YOUR OBJECTIVE: Although the entries contain pictures, the copy should hold only their exact text.

Records from a dataset

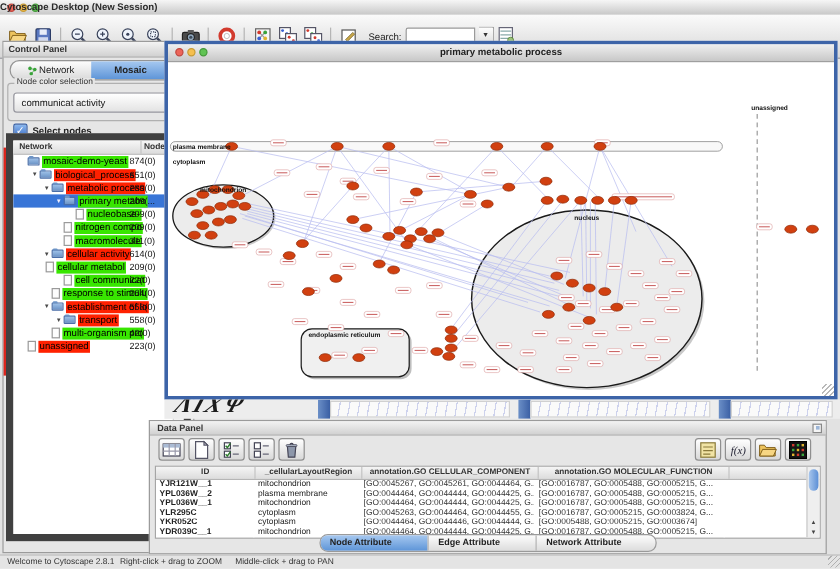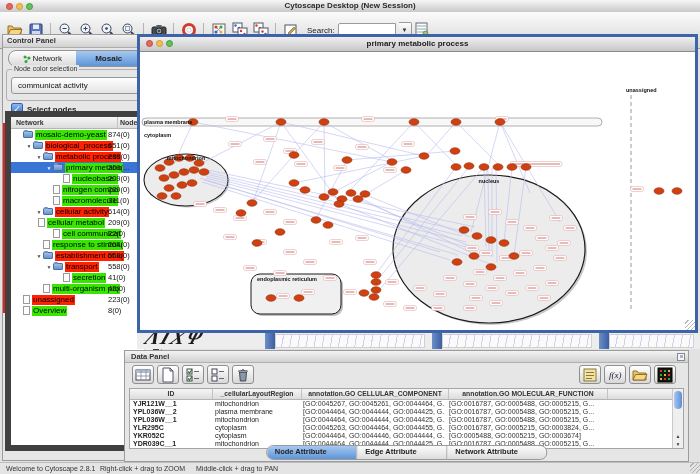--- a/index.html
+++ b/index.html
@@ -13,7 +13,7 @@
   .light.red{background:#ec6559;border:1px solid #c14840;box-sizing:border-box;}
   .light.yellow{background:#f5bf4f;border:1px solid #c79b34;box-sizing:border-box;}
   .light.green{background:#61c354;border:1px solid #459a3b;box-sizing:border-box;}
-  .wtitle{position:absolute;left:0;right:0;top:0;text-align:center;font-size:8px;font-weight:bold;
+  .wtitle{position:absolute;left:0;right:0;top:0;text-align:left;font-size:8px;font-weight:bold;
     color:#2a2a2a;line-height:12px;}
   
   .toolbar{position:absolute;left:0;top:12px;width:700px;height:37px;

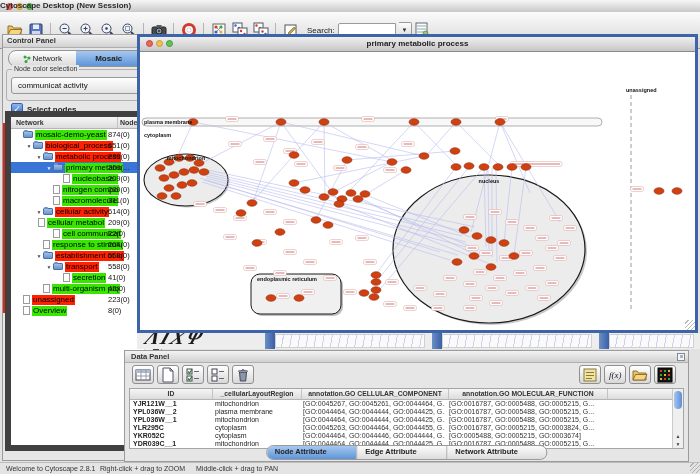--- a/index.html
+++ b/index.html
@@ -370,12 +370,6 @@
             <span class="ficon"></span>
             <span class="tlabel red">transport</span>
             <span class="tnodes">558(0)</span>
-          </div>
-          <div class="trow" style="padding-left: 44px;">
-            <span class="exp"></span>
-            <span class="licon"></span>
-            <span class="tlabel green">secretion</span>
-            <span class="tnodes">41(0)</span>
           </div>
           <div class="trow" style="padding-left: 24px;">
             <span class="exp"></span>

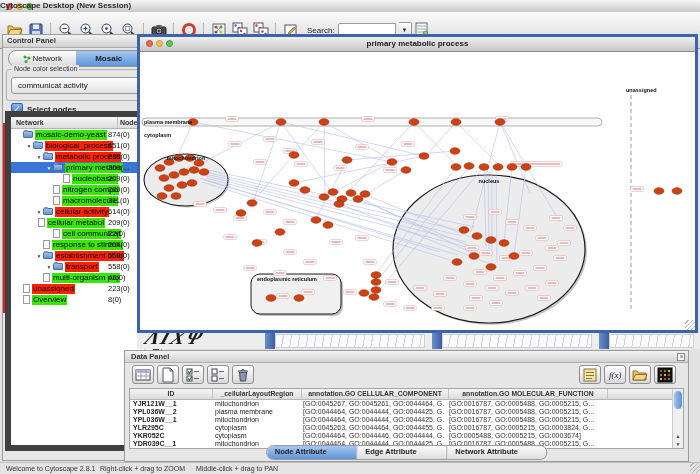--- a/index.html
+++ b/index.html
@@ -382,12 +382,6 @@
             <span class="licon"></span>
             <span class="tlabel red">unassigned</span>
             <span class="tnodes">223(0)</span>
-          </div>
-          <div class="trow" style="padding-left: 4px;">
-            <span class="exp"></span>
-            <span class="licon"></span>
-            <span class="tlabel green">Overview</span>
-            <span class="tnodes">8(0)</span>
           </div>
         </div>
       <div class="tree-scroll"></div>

OUTPUT:
--- a/index.html
+++ b/index.html
@@ -13,7 +13,7 @@
   .light.red{background:#ec6559;border:1px solid #c14840;box-sizing:border-box;}
   .light.yellow{background:#f5bf4f;border:1px solid #c79b34;box-sizing:border-box;}
   .light.green{background:#61c354;border:1px solid #459a3b;box-sizing:border-box;}
-  .wtitle{position:absolute;left:0;right:0;top:0;text-align:center;font-size:8px;font-weight:bold;
+  .wtitle{position:absolute;left:0;right:0;top:0;text-align:left;font-size:8px;font-weight:bold;
     color:#2a2a2a;line-height:12px;}
   
   .toolbar{position:absolute;left:0;top:12px;width:700px;height:37px;

--- a/index.html
+++ b/index.html
@@ -370,12 +370,6 @@
             <span class="ficon"></span>
             <span class="tlabel red">transport</span>
             <span class="tnodes">558(0)</span>
-          </div>
-          <div class="trow" style="padding-left: 44px;">
-            <span class="exp"></span>
-            <span class="licon"></span>
-            <span class="tlabel green">secretion</span>
-            <span class="tnodes">41(0)</span>
           </div>
           <div class="trow" style="padding-left: 24px;">
             <span class="exp"></span>

--- a/index.html
+++ b/index.html
@@ -382,12 +382,6 @@
             <span class="licon"></span>
             <span class="tlabel red">unassigned</span>
             <span class="tnodes">223(0)</span>
-          </div>
-          <div class="trow" style="padding-left: 4px;">
-            <span class="exp"></span>
-            <span class="licon"></span>
-            <span class="tlabel green">Overview</span>
-            <span class="tnodes">8(0)</span>
           </div>
         </div>
       <div class="tree-scroll"></div>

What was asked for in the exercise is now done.